Resolution No.3        Election of One (1) Corporate Auditor

It was resolved that Yoshihiro Kano be elected as Corporate Auditor.


Table of Contents
  3) Number of votes showing intension to vote FOR, AGAINST or ABSTAIN with respect to matters for resolution, requirements for adoption of resolutions, and results of resolutions:

 

Matters for resolution                  

   FOR      AGAINST      ABSTAIN      Ratio of vote
FOR
    

Result of
resolution

Resolution No. 1

     1,253,155         104,483         542         91.40%       Adopted

Resolution No. 2

              

Makoto Kawamura

     1,299,376         55,144         3,655         94.77%       Adopted

Tetsuo Kuba

     1,329,819         24,699         3,660         96.99%       Adopted

Tatsumi Maeda

     1,329,303         25,214         3,661         96.96%       Adopted

Hisao Hisaki

     1,329,291         25,233         3,654         96.95%       Adopted

Yasuyuki Yamamoto

     1,327,862         26,655         3,661         96.85%       Adopted

Goro Yamaguchi

     1,327,865         26,653         3,660         96.85%       Adopted

Shoichi Aoki

     1,327,851         26,667         3,660         96.85%       Adopted

Katsumi Komaguchi

     1,327,857         26,661         3,660         96.85%       Adopted

Tsutomu Yamori

     1,327,848         26,676         3,654         96.85%       Adopted

Yoshihito Ohta

     1,327,855         26,668         3,655         96.85%       Adopted

Rodney N. Lanthorne

     1,327,840         26,684         3,654         96.85%       Adopted

John S. Gilbertson

     1,327,755         26,763         3,659         96.84%       Adopted

Resolution No. 3

     1,315,026         42,594         556         95.91%       Adopted

Notes:

1. Requirements for adoption of resolutions are as follows:

 

   

The requirement for adoption of resolution relating to Resolution No. 1 is a majority of votes of the shareholders entitled to exercise voting rights who are present at the meeting.

 

   

The requirement for adoption of resolutions relating to Resolution No. 2 and Resolution No. 3 is a majority of votes of shareholders entitled to exercise voting rights who are present at the meeting, at which shareholders holding one-third or more of the voting rights of all shareholders entitled to exercise voting rights must be present.

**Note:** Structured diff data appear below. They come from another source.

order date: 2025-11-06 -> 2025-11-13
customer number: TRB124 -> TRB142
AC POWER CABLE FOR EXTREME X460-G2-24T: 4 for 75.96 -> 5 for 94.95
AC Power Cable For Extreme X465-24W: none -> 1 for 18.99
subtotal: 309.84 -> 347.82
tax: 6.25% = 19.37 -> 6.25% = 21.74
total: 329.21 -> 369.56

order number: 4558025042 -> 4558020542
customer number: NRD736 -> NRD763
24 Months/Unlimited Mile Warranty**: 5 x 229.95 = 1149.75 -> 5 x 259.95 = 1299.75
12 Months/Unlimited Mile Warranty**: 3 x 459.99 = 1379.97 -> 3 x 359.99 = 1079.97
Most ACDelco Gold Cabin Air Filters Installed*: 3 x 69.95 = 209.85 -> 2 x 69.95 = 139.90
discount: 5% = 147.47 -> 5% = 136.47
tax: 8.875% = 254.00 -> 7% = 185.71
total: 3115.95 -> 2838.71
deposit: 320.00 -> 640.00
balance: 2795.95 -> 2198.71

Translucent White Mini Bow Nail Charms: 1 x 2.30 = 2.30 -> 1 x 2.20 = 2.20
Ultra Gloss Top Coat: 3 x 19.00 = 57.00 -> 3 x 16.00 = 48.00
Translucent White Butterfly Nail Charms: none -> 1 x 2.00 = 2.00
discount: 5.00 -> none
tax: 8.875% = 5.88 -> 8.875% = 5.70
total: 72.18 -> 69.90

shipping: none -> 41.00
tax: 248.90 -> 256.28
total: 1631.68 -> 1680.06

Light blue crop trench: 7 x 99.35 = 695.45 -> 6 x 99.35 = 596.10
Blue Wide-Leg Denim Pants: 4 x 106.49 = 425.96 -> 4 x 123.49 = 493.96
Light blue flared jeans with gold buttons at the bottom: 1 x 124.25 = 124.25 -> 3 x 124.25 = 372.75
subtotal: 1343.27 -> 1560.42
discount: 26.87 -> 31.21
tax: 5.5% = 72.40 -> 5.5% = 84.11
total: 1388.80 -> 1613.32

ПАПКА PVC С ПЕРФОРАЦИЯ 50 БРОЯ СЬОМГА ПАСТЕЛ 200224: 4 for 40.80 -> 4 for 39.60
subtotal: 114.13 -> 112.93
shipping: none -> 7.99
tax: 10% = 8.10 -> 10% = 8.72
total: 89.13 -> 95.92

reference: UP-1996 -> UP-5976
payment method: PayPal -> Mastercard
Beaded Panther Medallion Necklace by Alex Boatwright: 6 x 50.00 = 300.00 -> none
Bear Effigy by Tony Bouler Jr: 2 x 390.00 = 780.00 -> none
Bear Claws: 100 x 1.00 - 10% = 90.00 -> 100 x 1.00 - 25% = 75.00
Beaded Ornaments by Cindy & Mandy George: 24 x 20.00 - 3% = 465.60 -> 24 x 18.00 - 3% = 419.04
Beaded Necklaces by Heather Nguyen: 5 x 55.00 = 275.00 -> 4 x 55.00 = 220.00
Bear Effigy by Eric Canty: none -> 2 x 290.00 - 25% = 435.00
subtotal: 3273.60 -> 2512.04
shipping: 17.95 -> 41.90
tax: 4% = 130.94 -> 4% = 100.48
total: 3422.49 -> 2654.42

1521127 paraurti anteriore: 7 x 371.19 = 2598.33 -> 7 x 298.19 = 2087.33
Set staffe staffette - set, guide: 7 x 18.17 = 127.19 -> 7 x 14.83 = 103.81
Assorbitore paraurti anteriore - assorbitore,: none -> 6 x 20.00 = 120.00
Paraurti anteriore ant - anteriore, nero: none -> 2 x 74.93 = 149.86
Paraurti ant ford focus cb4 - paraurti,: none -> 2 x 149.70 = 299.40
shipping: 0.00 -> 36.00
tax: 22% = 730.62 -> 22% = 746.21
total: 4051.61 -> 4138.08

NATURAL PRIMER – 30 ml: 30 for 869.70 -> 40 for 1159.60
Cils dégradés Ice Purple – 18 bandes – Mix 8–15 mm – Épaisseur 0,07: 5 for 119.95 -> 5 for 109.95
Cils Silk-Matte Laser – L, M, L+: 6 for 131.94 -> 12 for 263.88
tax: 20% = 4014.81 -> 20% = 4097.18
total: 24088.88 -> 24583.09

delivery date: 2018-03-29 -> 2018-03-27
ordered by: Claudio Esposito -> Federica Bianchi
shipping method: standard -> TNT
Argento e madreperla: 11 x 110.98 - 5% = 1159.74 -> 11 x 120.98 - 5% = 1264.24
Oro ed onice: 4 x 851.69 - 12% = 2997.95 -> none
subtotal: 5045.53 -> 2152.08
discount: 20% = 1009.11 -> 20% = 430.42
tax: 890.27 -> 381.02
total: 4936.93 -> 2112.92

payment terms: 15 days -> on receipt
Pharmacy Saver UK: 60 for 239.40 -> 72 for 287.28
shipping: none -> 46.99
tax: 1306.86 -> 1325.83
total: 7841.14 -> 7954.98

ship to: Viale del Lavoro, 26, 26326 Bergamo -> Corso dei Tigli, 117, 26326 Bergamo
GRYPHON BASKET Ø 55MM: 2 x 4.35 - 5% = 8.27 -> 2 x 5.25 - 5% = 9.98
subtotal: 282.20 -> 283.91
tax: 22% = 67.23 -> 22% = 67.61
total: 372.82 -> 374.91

2. “Ratio of vote FOR” is a fraction, of which the denominator is the number of voting rights held by shareholders present or represented at the meeting (i.e., the total of the number of voting rights exercised by shareholders by the day immediately preceding the meeting and the number of voting rights exercised at the meeting by attending shareholders), and the numerator is the number of voting rights from among those included in the denominator that are confirmed to have been cast “FOR” each of the Resolutions.

 

  4) Reason for not including some votes of shareholders who were present at the meeting:

The reason is that the number of voting rights exercised at the meeting and confirmed to have been cast “FOR” each of the Resolutions, out of the aggregate number of voting rights exercised at the meeting, was sufficient to satisfy the requirements for adoption of all Resolutions.